Ahair salon entrepreneur became so frustrated with the absence of locally made hair products that she created her own that is now the rave of hair businesses across Botswana and the country’s multi-racial customers
As she was working hard to make ends meet in the resort town of Maun, salon entrepreneur Lentlafetse “N-Girl” Dingalo realised that the industry was importing most of its hair products and thus a gap in the market for local products.
For a long time the focus has been on making shampoo and other styling products with natural hair in mind, including hair braids. Dingalo’s is the latest in this effort and has improved the market by introducing locally manufactured hair braids brand called “N-Girl Braids” that come in a range of colours.
“I have been running salons for seven years and owned four in downtown Maun,” the Shorobe native said in an interview. “In these seven years, I have been using different texture of braids and wondering why we didn’t have a local braid. I decided to come up with my own that I call the N-Girl Braid in December 2019. It is not manufactured only for me but for all hairdressers and salon entrepreneurs. What really stands out about these braids is the texture that works with any hair type, hence we have a lot of Caucasians ordering the product.”
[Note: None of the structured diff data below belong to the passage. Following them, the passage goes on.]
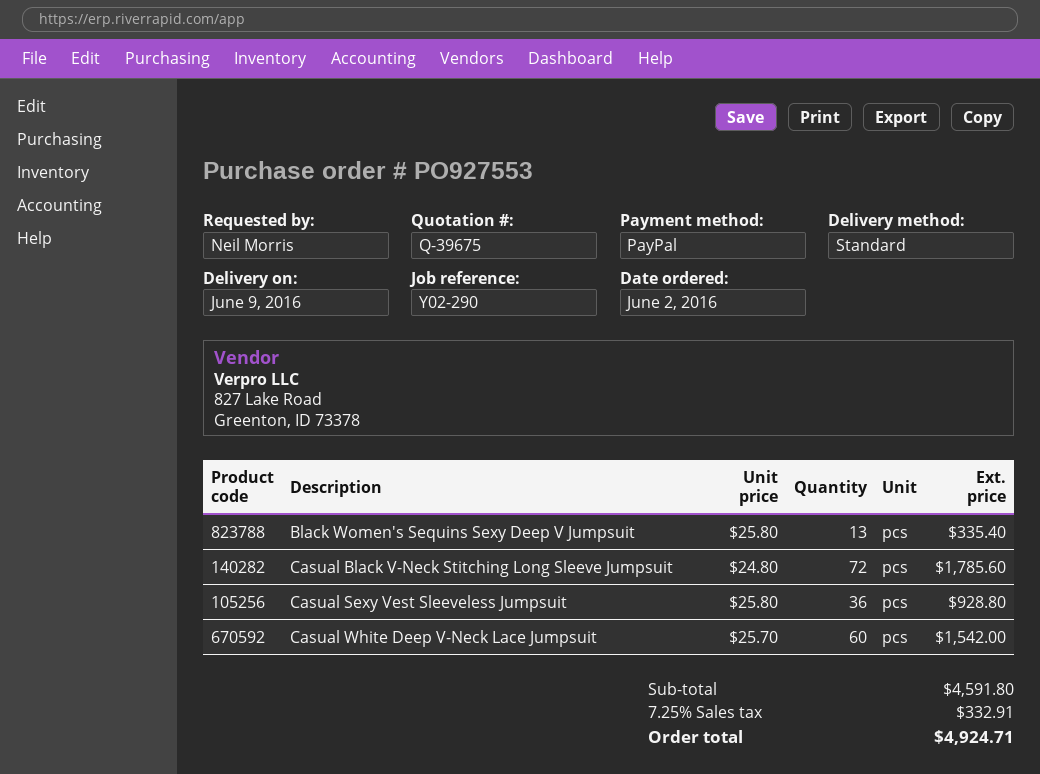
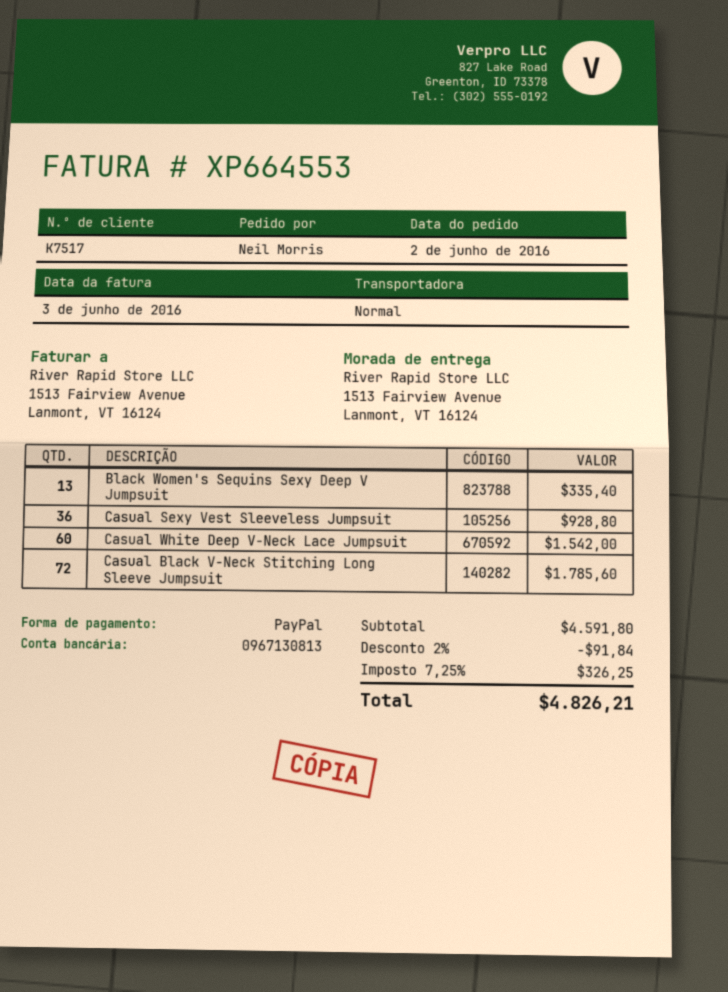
discount: none -> 2% = 91.84
tax: 7.25% = 332.91 -> 7.25% = 326.25
total: 4924.71 -> 4826.21

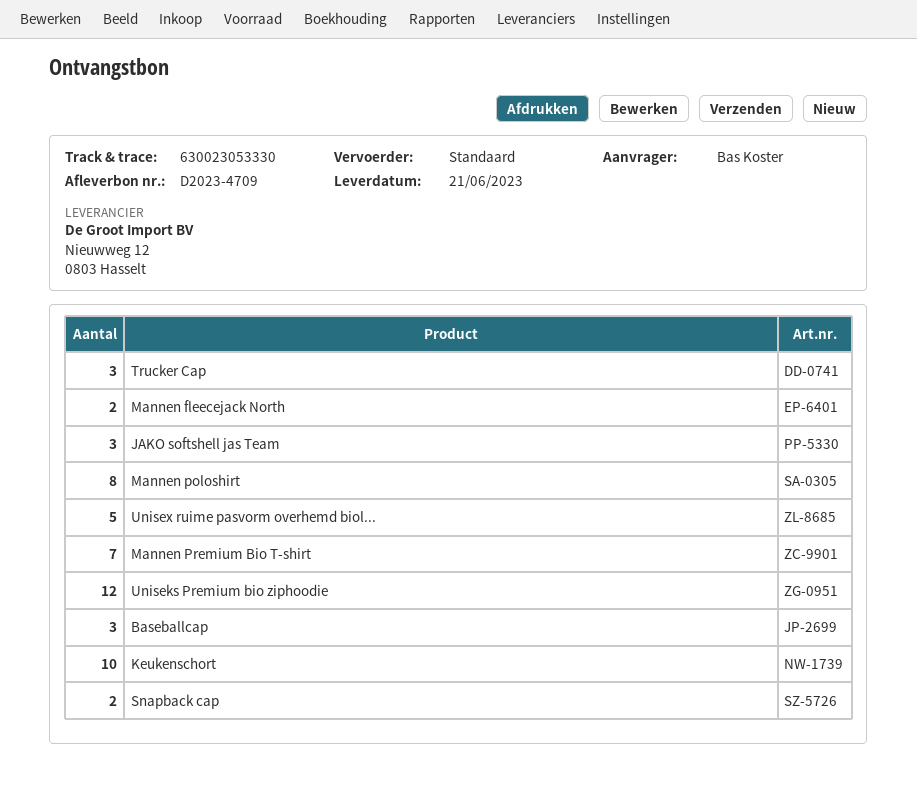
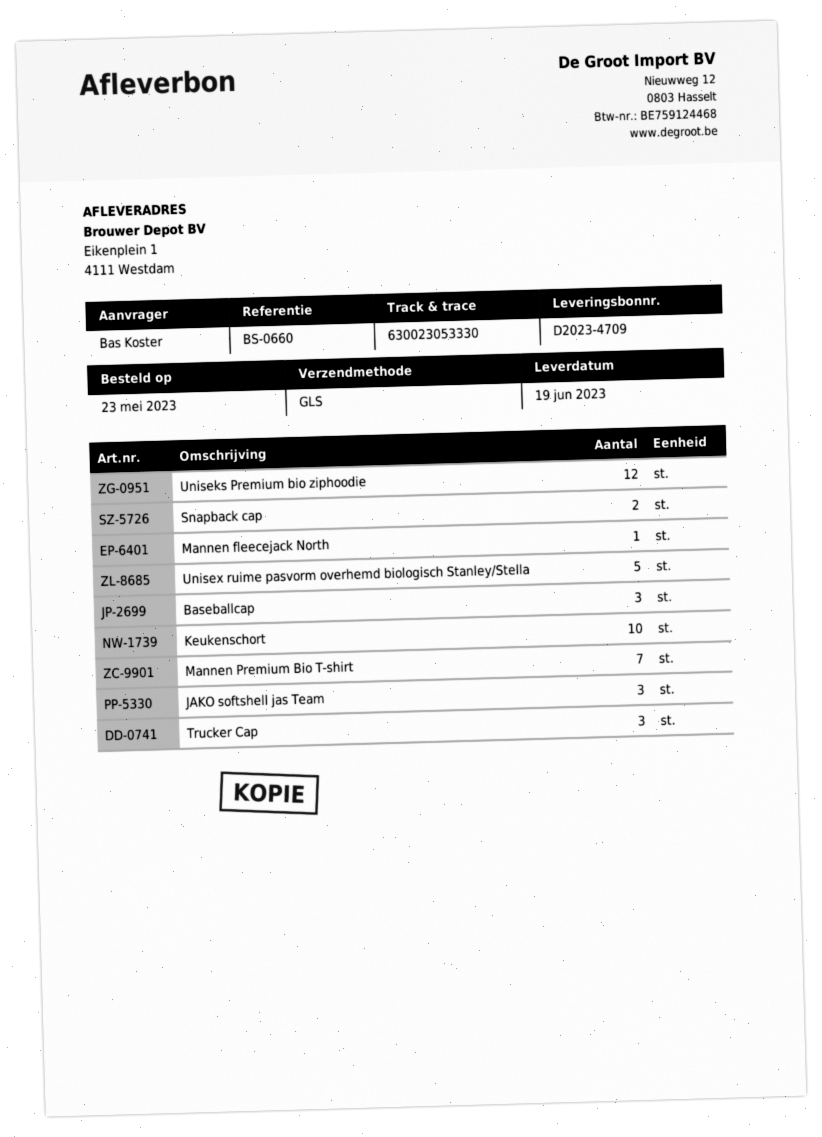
delivery date: 2023-06-21 -> 2023-06-19
shipping method: standard -> GLS
Mannen fleecejack North: 2 -> 1
Mannen poloshirt: 8 -> none

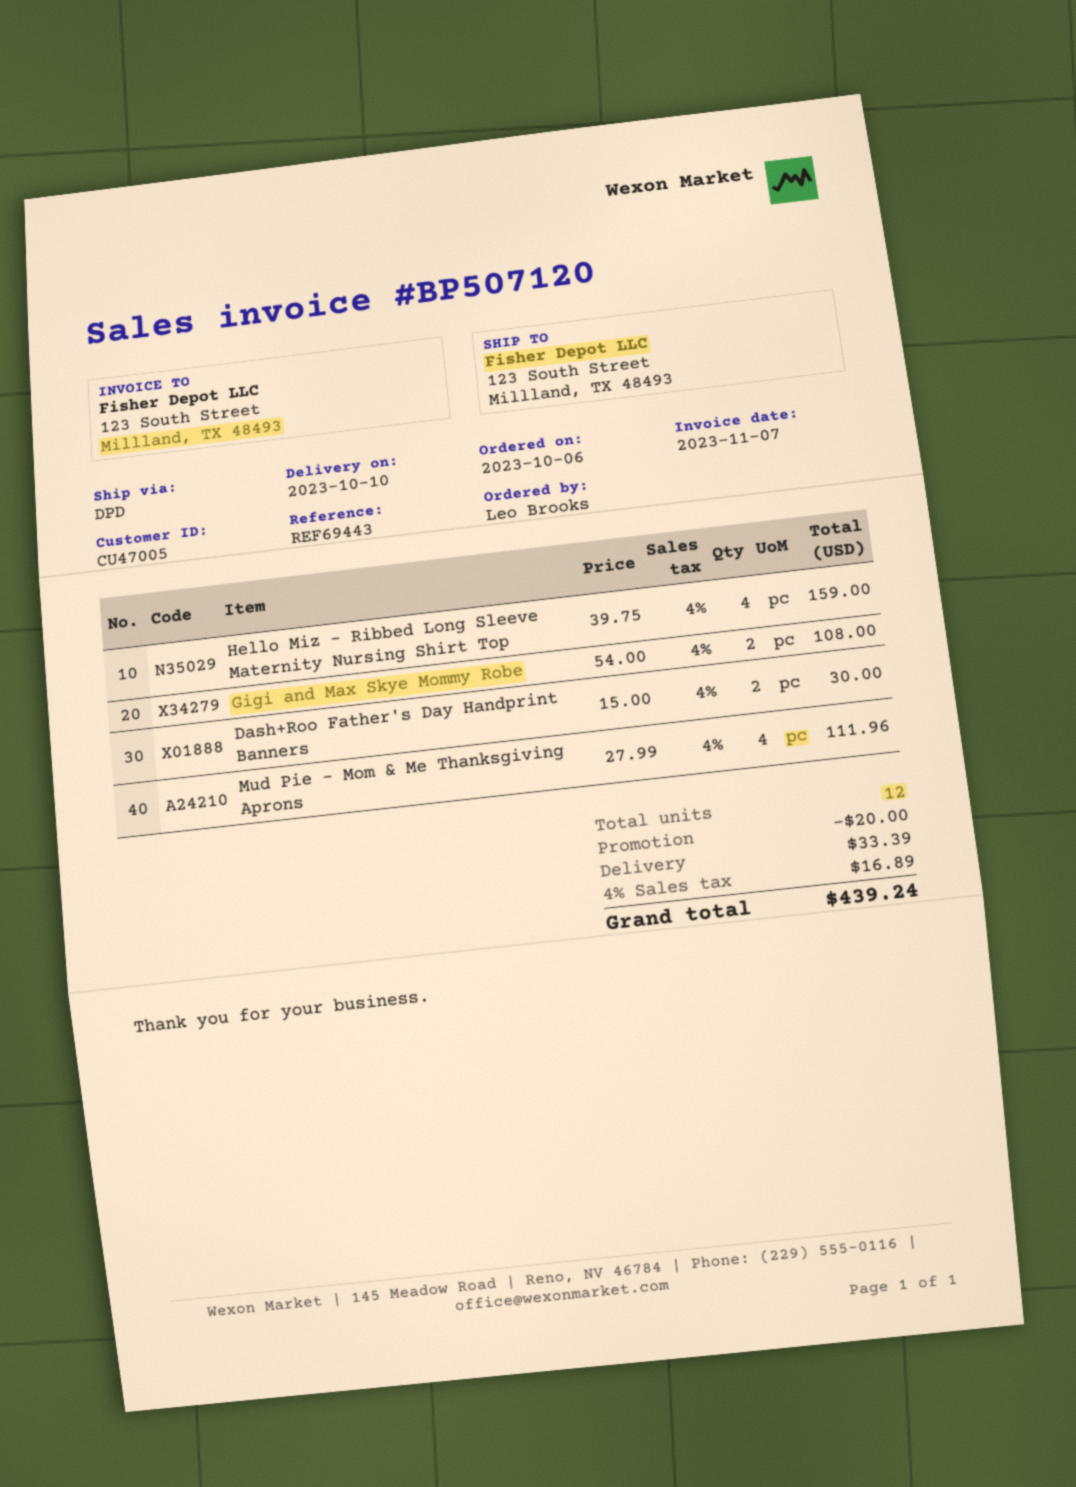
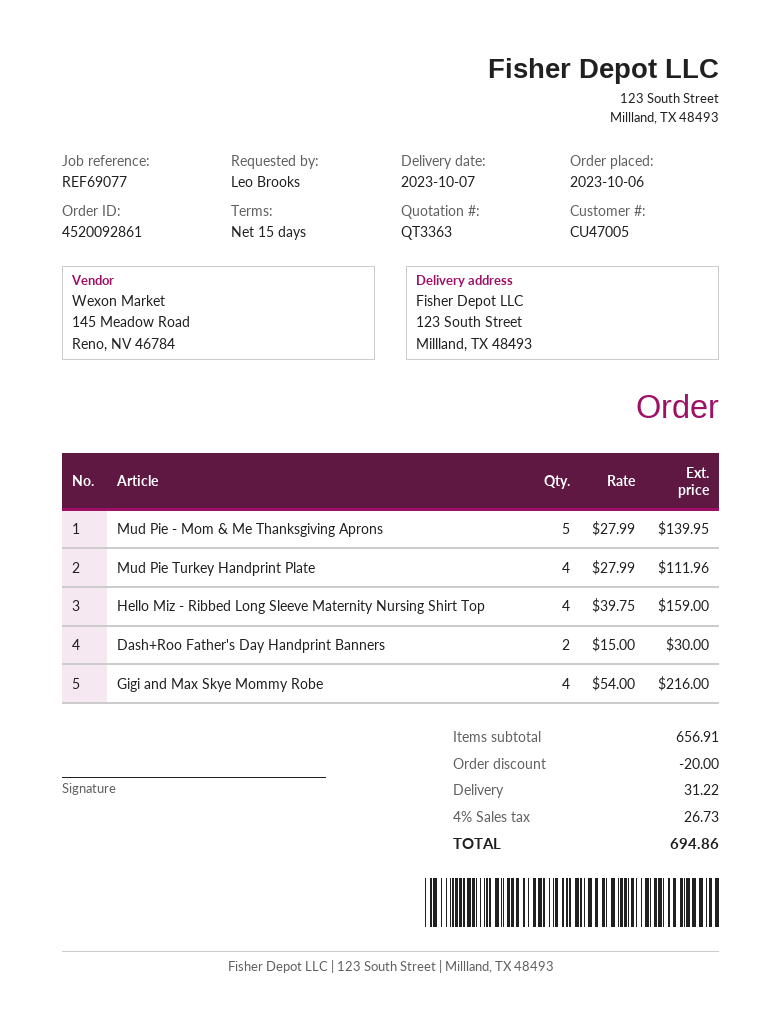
delivery date: 2023-10-10 -> 2023-10-07
reference: REF69443 -> REF69077
Gigi and Max Skye Mommy Robe: 2 x 54.00 = 108.00 -> 4 x 54.00 = 216.00
Mud Pie - Mom & Me Thanksgiving Aprons: 4 x 27.99 = 111.96 -> 5 x 27.99 = 139.95
Mud Pie Turkey Handprint Plate: none -> 4 x 27.99 = 111.96
shipping: 33.39 -> 31.22
tax: 4% = 16.89 -> 4% = 26.73
total: 439.24 -> 694.86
The product came at the right time because, according to the global market research firm. Mintel, between 2015 and 2019use of braids and extensions by black consumers grew by 64%. Dingalo says she has received massive support from Batswana across the country and is its race groups. And because Dingalo believes in empowering local businesses,she says she created her product with other hairdressers in mind.
Said the 32-year old entrepreneur: “I am thankful that even during this pandemic Batswana are supporting me. The N-Girl Braid was also manufactured to create an income for hairdressers by buying and reselling the product. It makes sense because braids are the most sought-after product in the hair business. The braid is for anyone who wants to feel and look beautiful.
N-Girl Braids have played an important role in giving the girl-child dignity by donating sanitary pads to children living in the small villages that surround Maun. Every month some of the product’s proceeds go towards sanitary towels for Shorobe and Matsaudi primary schools. But the braids are currently in short supply in shops because the priority is in empowering hairdressers to buy in bulk.
Dingalo says she personally delivers orders across the country. “We manufacturer the braids in Maun where we produce 500 packets a day,” she told Time Out. “However, I have plans to invest in a factory that will increase my range of hair products. We plan to launch a ‘No Itching’ braid spray packaged by N-Girl Braids.”